| WHAT NEEDS TO BE DONE |
Every line in the entries where "Puebla" is found should be copied.

Dataset entries
***

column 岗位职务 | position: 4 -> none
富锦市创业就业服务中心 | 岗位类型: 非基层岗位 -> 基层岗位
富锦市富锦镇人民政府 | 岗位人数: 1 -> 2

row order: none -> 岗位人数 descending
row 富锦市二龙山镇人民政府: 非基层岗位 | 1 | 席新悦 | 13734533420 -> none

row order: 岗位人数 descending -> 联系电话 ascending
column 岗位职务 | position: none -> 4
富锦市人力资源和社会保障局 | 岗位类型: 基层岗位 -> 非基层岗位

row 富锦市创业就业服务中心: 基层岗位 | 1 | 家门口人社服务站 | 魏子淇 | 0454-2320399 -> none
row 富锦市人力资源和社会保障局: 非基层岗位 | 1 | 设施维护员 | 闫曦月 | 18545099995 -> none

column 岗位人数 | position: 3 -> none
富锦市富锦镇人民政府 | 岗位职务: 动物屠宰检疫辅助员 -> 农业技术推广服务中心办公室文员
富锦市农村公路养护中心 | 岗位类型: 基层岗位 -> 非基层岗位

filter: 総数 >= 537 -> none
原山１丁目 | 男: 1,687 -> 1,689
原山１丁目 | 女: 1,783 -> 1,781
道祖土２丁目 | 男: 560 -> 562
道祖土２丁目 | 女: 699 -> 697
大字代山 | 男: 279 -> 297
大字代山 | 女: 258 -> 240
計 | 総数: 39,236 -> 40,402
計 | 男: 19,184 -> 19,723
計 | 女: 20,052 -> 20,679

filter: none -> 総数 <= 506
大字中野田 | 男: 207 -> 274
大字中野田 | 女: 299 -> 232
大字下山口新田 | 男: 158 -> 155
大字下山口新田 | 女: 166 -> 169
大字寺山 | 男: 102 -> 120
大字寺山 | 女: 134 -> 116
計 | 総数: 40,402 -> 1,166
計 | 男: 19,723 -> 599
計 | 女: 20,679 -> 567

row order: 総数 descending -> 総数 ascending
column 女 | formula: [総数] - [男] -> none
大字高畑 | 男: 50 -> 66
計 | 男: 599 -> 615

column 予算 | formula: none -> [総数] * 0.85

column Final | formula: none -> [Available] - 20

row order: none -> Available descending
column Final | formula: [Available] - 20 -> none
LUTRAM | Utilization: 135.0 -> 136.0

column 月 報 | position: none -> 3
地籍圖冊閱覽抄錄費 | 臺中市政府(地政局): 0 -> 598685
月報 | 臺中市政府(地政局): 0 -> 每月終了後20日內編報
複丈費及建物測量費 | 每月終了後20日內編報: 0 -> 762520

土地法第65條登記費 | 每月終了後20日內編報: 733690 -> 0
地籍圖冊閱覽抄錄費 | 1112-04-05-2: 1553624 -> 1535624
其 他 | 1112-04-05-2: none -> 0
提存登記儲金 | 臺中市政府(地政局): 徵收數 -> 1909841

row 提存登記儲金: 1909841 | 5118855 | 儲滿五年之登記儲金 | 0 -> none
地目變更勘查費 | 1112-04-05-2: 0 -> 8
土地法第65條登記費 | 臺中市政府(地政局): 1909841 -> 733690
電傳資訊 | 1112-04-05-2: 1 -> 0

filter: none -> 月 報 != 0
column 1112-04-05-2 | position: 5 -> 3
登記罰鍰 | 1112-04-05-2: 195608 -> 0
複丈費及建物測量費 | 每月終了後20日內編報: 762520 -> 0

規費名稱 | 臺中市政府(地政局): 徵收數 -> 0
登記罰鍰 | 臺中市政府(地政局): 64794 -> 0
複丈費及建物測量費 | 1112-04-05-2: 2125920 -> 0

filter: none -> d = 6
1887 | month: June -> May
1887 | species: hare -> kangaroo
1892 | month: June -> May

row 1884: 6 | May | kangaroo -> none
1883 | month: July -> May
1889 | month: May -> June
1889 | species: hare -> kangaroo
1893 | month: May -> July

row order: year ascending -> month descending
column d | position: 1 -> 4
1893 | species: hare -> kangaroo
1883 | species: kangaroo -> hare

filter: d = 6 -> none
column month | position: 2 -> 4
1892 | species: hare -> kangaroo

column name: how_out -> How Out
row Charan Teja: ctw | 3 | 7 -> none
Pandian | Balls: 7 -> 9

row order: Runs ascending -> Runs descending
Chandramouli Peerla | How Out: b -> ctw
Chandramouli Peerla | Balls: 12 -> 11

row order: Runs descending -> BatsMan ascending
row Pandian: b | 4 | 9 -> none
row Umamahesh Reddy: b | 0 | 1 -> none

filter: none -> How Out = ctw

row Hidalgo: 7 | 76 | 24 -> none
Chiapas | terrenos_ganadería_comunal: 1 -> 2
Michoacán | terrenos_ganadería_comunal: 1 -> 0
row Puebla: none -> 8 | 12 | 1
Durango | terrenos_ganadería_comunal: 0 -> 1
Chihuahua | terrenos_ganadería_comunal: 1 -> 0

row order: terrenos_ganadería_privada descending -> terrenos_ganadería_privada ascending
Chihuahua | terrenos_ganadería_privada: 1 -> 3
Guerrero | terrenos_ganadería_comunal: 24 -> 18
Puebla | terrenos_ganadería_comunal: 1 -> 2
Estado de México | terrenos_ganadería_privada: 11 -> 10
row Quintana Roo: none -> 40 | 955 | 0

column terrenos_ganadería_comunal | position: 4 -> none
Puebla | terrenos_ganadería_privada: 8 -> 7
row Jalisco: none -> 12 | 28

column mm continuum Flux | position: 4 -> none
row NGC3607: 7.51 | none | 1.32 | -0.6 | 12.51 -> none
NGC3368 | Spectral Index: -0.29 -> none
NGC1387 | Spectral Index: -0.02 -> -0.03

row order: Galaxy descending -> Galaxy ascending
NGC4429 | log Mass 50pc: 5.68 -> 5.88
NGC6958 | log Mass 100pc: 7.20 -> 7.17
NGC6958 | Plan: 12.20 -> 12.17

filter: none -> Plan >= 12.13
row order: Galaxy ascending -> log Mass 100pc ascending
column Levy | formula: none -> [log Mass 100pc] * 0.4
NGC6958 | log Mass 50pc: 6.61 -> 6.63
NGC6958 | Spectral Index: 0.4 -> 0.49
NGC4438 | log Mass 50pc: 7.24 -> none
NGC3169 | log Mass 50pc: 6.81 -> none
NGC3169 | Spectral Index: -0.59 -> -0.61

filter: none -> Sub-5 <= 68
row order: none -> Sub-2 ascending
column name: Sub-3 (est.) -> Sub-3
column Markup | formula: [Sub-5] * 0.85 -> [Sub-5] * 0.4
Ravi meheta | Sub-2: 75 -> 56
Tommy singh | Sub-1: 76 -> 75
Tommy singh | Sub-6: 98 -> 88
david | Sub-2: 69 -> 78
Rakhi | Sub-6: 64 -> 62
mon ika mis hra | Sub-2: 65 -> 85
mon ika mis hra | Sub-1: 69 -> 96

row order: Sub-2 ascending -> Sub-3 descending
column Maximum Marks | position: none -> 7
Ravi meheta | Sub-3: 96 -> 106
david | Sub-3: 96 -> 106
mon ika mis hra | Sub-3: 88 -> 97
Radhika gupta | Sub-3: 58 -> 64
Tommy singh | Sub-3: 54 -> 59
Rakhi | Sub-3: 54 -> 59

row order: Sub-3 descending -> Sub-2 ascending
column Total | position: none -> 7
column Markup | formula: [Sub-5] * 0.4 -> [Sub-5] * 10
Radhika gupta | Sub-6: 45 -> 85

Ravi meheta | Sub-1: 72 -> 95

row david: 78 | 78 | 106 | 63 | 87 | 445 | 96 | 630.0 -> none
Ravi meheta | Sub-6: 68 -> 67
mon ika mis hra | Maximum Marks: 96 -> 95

***

| OUTPUT BELOW |
row Puebla: none -> 8 | 12 | 1
Puebla | terrenos_ganadería_comunal: 1 -> 2
Puebla | terrenos_ganadería_privada: 8 -> 7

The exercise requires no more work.